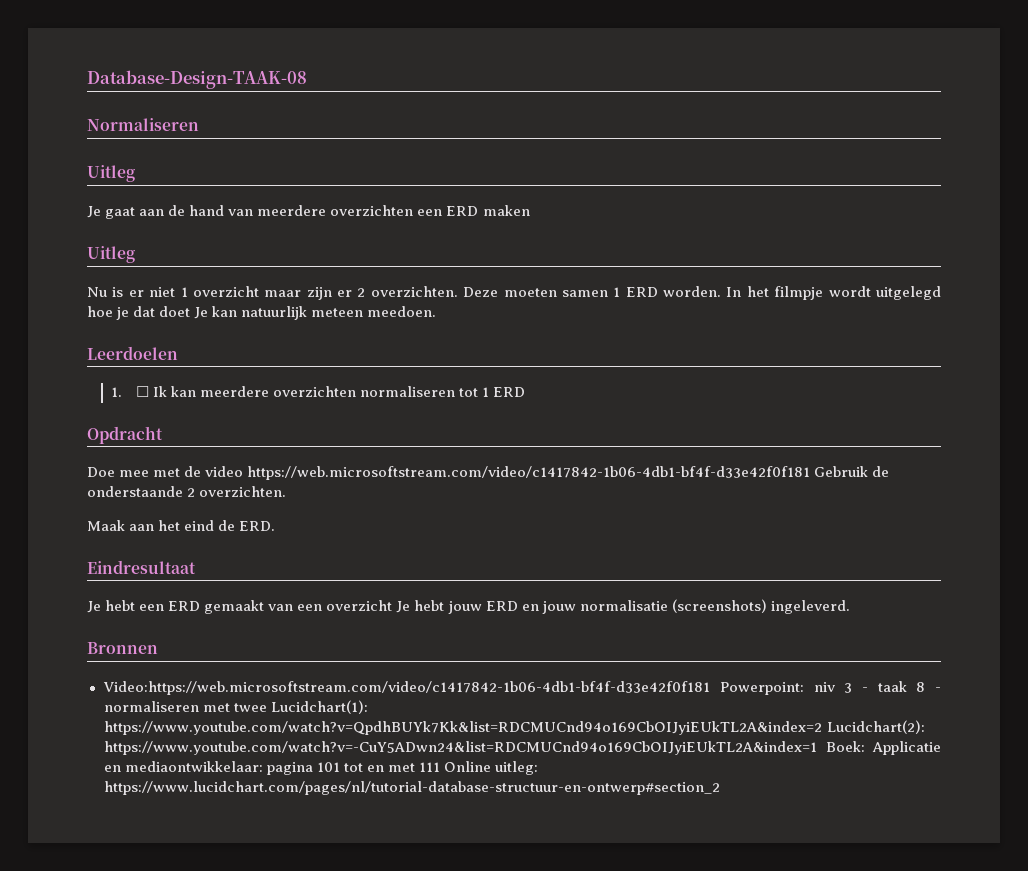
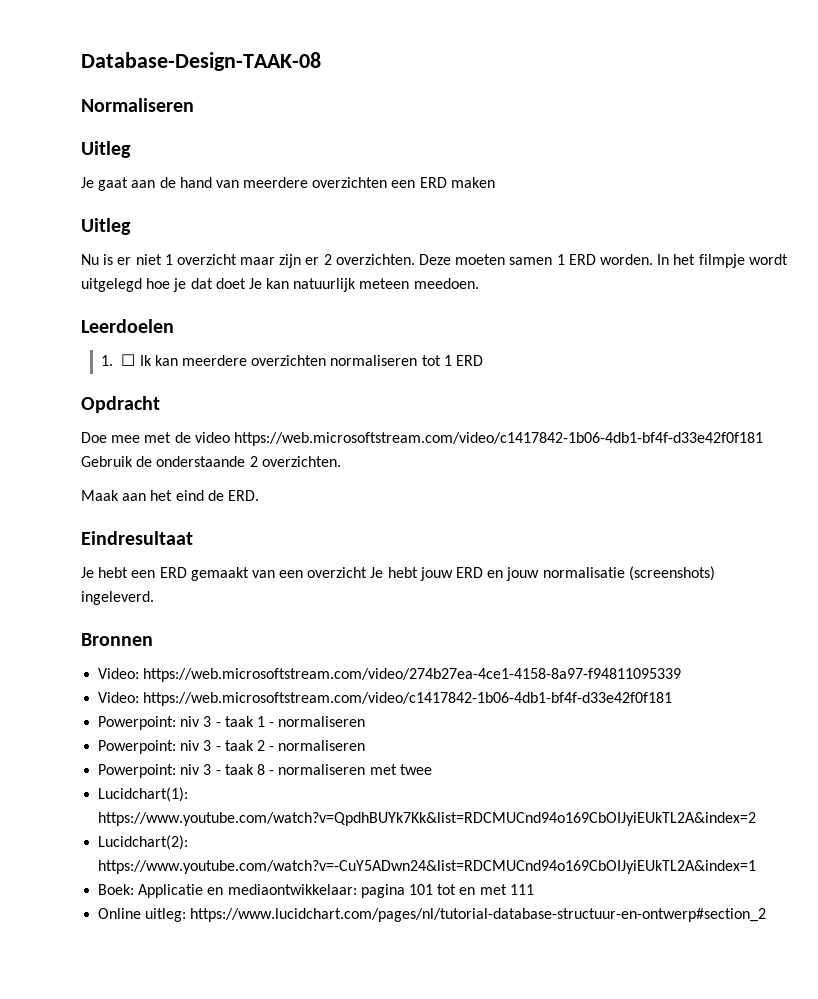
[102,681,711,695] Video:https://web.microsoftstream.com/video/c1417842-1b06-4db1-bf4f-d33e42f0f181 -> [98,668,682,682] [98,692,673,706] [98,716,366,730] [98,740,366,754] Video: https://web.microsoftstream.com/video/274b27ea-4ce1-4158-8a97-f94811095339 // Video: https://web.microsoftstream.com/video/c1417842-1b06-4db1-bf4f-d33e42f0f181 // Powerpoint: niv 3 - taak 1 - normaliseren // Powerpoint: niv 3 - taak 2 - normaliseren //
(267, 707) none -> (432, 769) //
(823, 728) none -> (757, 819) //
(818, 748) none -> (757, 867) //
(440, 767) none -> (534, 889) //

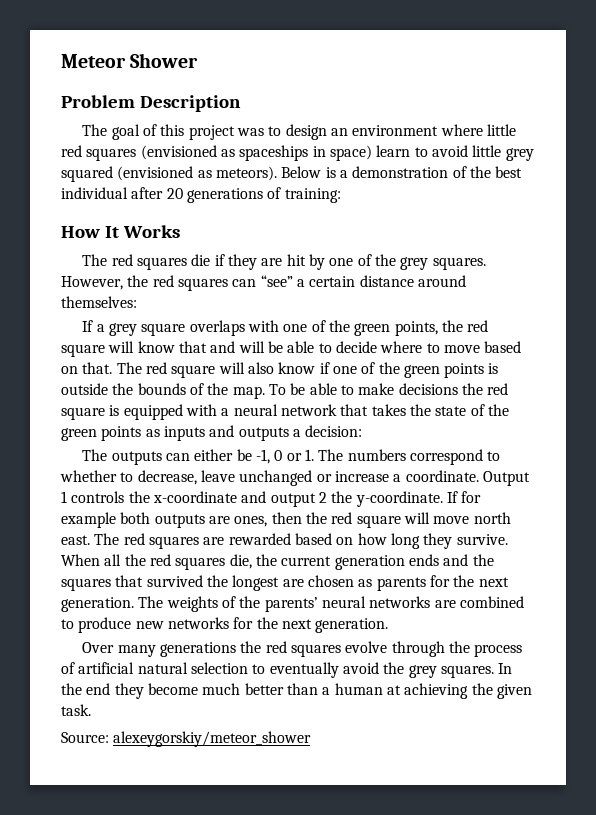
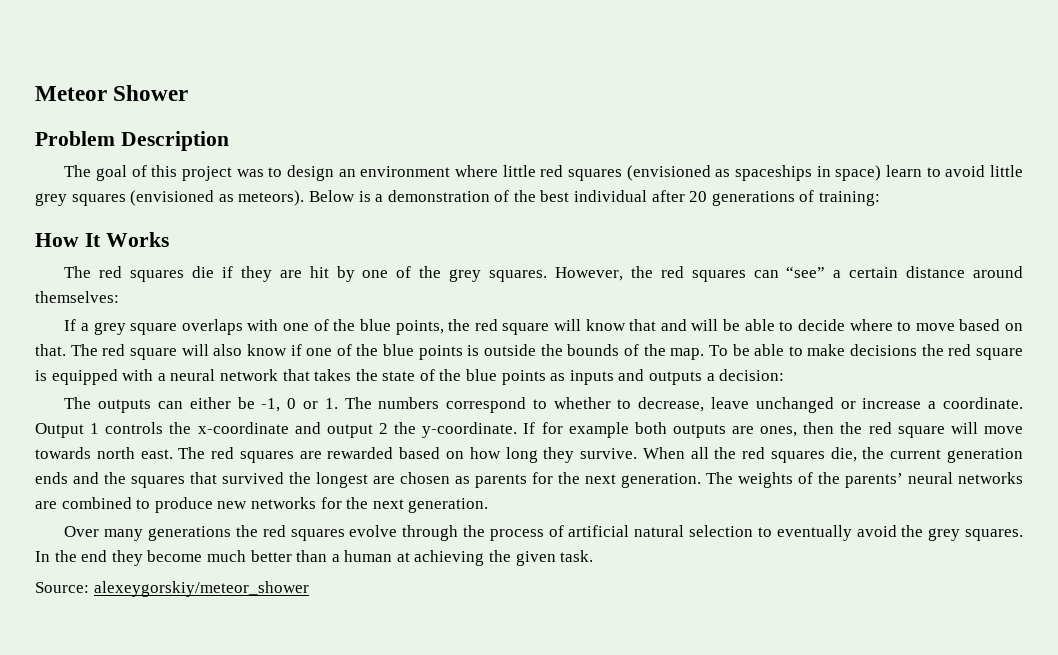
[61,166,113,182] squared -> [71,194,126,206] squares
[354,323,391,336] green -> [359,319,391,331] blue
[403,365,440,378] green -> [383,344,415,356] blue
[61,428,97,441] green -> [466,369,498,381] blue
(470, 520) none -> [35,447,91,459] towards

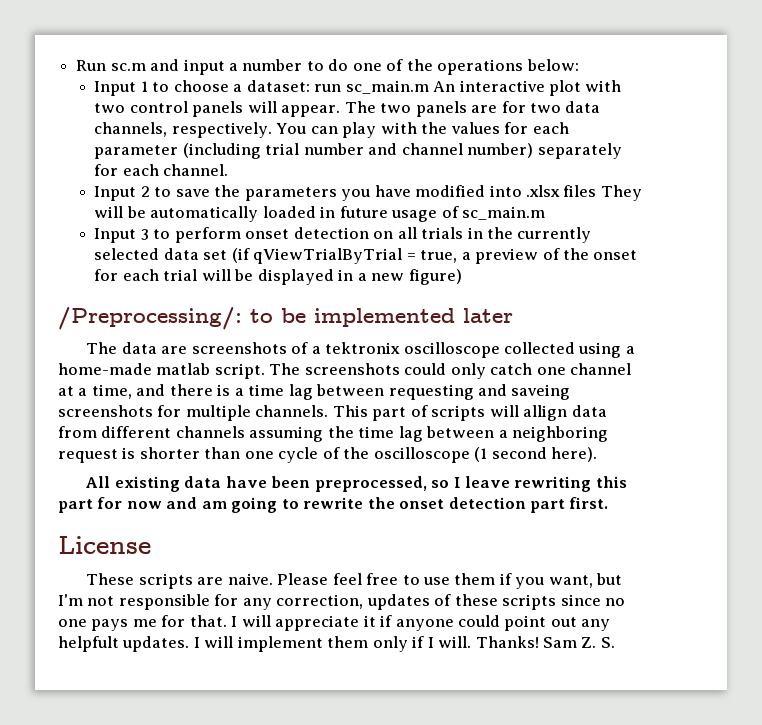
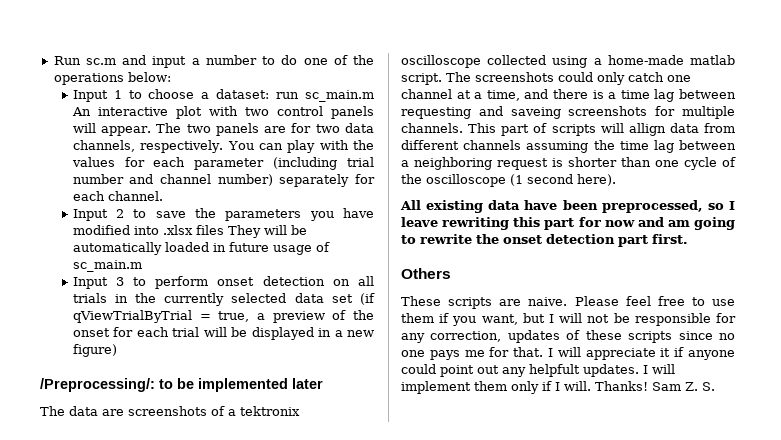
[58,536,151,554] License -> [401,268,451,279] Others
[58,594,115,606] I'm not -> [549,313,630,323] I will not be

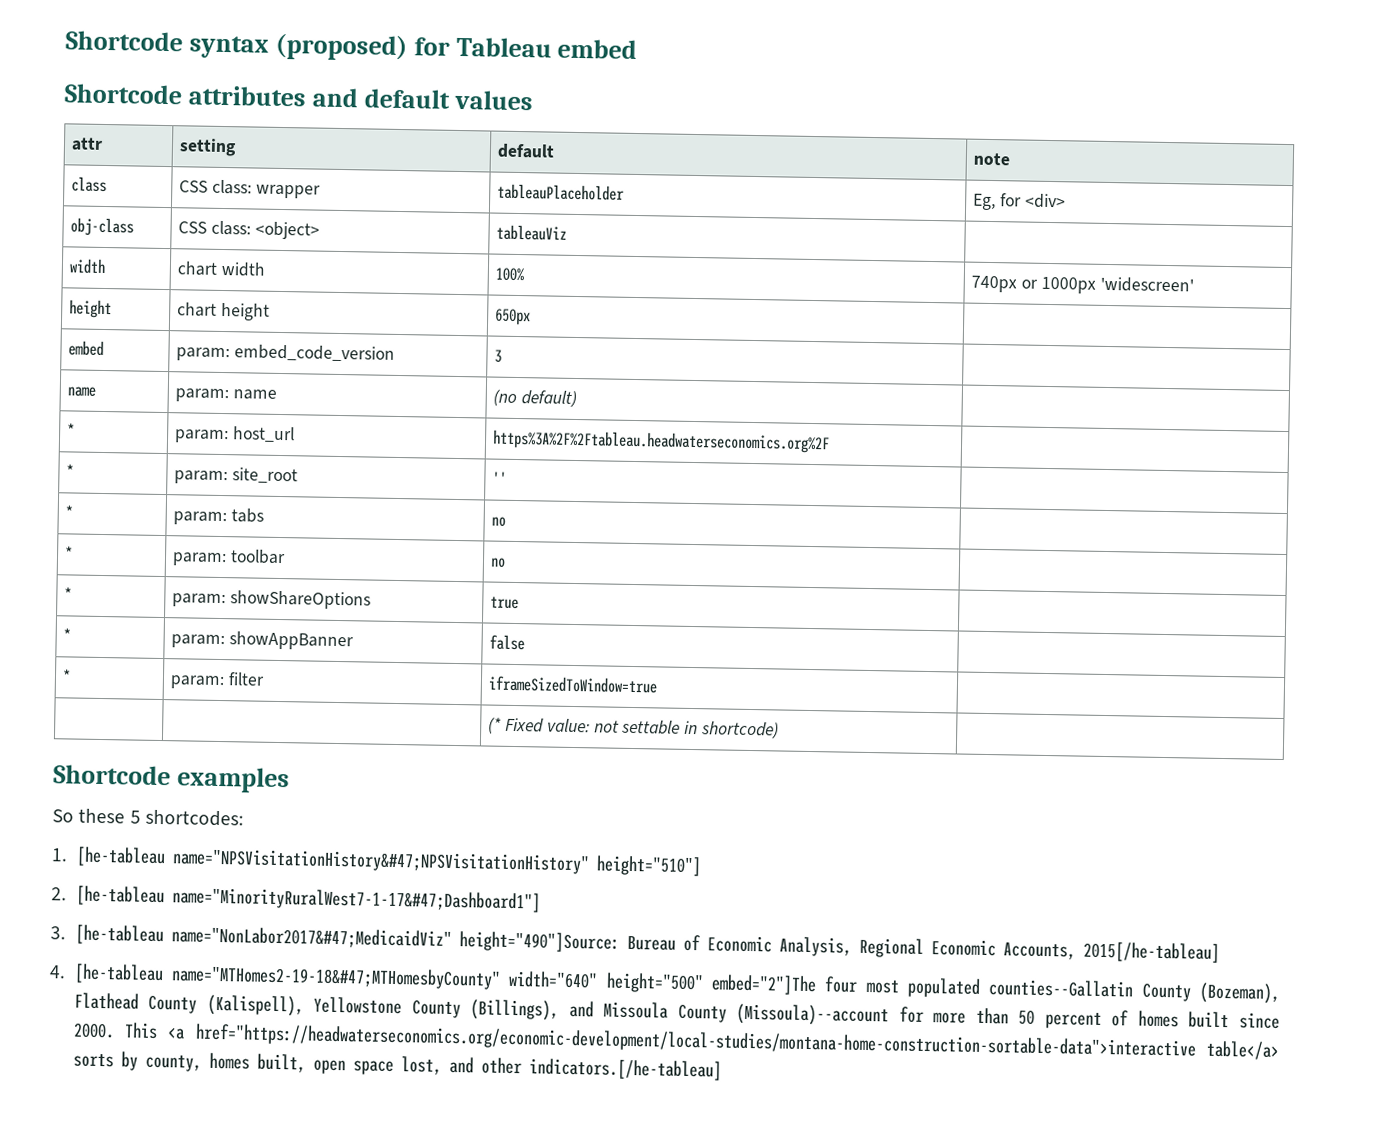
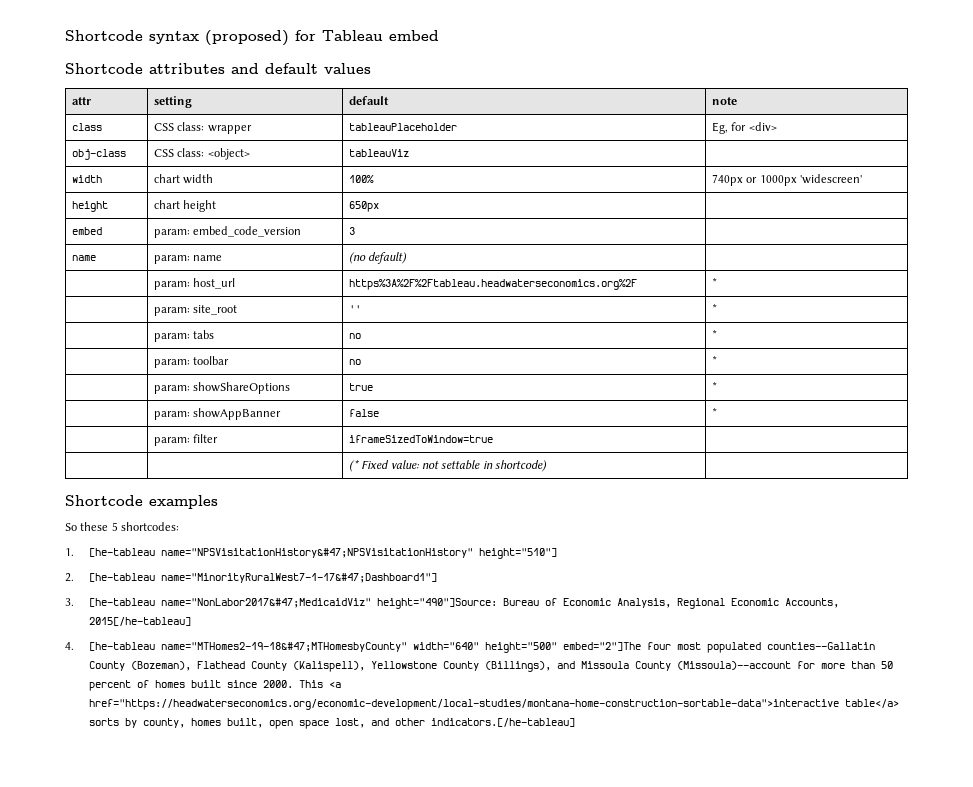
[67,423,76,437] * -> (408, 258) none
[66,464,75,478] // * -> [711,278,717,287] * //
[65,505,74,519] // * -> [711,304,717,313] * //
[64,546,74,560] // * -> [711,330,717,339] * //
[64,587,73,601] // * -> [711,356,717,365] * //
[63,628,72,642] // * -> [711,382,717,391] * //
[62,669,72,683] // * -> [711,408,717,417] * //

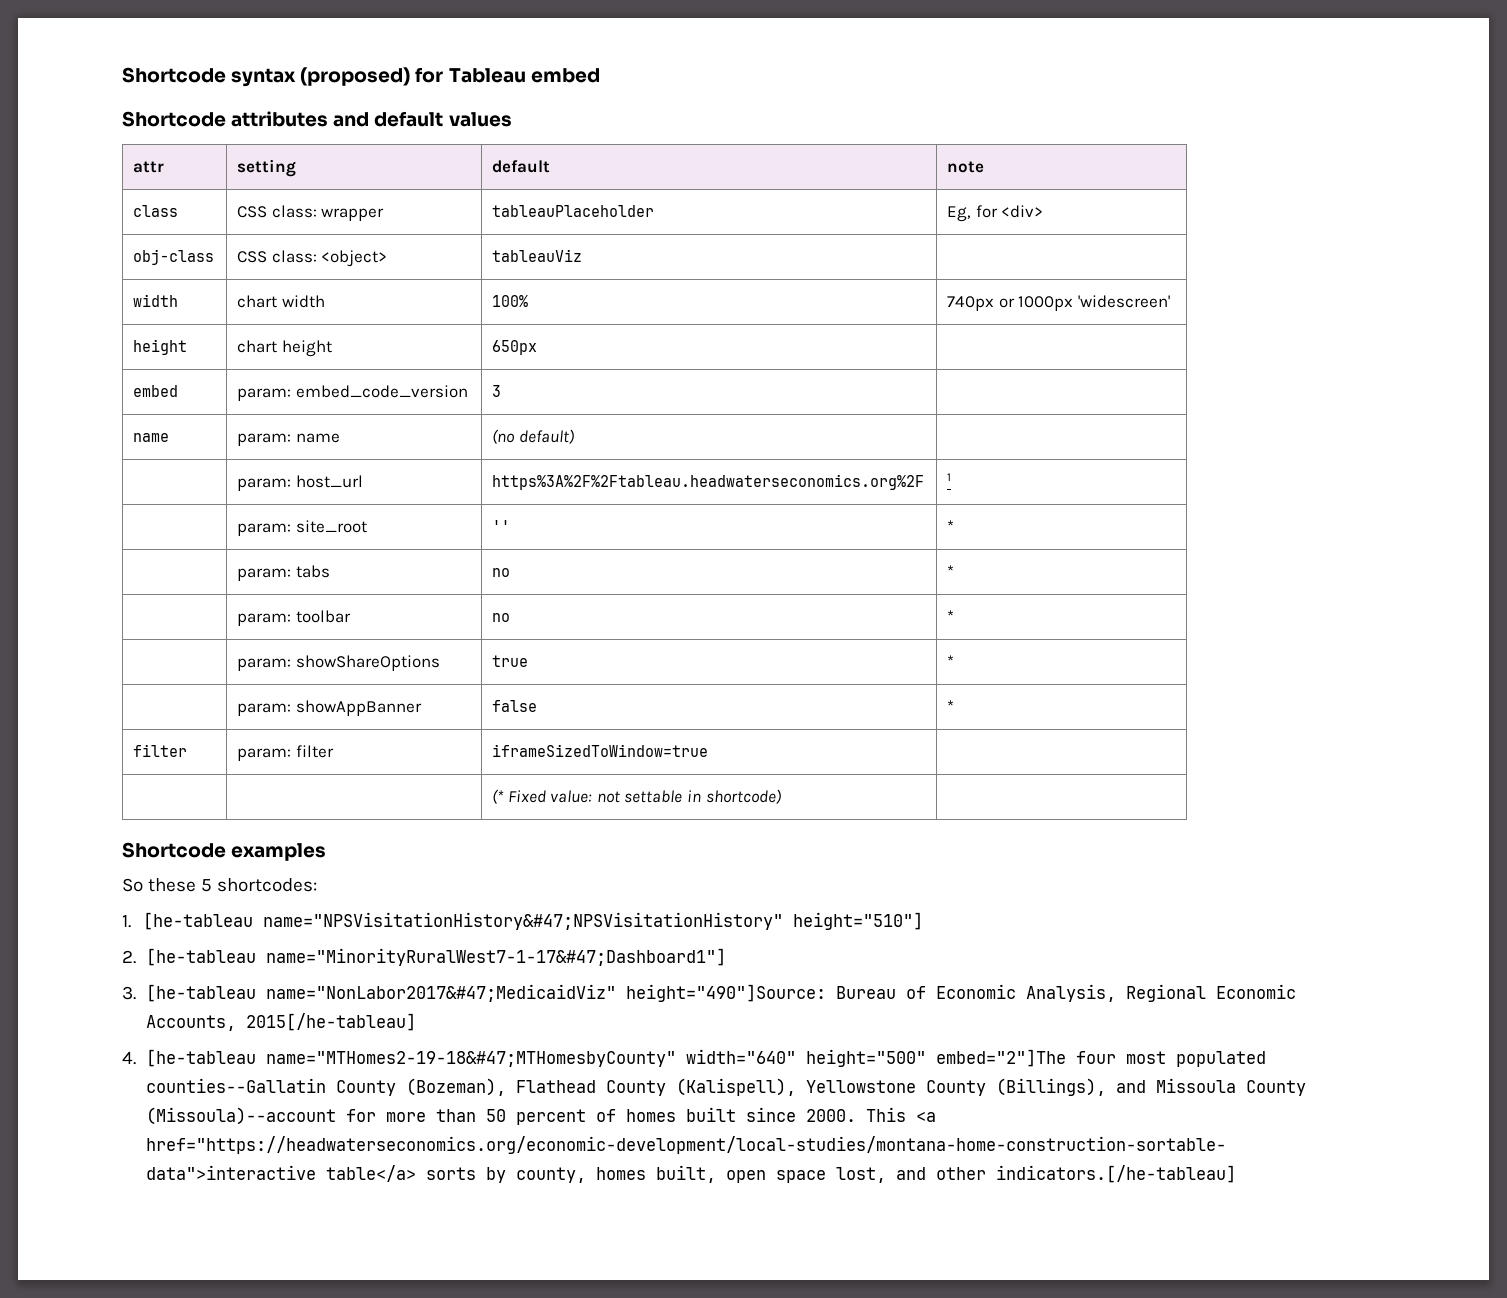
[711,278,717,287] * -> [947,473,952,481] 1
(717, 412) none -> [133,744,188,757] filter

====

> **The problem**: Return each record exactly as given, excluding any image.

> **Response**:
[102,681,711,695] Video:https://web.microsoftstream.com/video/c1417842-1b06-4db1-bf4f-d33e42f0f181 -> [98,668,682,682] [98,692,673,706] [98,716,366,730] [98,740,366,754] Video: https://web.microsoftstream.com/video/274b27ea-4ce1-4158-8a97-f94811095339 // Video: https://web.microsoftstream.com/video/c1417842-1b06-4db1-bf4f-d33e42f0f181 // Powerpoint: niv 3 - taak 1 - normaliseren // Powerpoint: niv 3 - taak 2 - normaliseren //
(267, 707) none -> (432, 769) //
(823, 728) none -> (757, 819) //
(818, 748) none -> (757, 867) //
(440, 767) none -> (534, 889) //

[61,166,113,182] squared -> [71,194,126,206] squares
[354,323,391,336] green -> [359,319,391,331] blue
[403,365,440,378] green -> [383,344,415,356] blue
[61,428,97,441] green -> [466,369,498,381] blue
(470, 520) none -> [35,447,91,459] towards

[58,536,151,554] License -> [401,268,451,279] Others
[58,594,115,606] I'm not -> [549,313,630,323] I will not be

[67,423,76,437] * -> (408, 258) none
[66,464,75,478] // * -> [711,278,717,287] * //
[65,505,74,519] // * -> [711,304,717,313] * //
[64,546,74,560] // * -> [711,330,717,339] * //
[64,587,73,601] // * -> [711,356,717,365] * //
[63,628,72,642] // * -> [711,382,717,391] * //
[62,669,72,683] // * -> [711,408,717,417] * //

[711,278,717,287] * -> [947,473,952,481] 1
(717, 412) none -> [133,744,188,757] filter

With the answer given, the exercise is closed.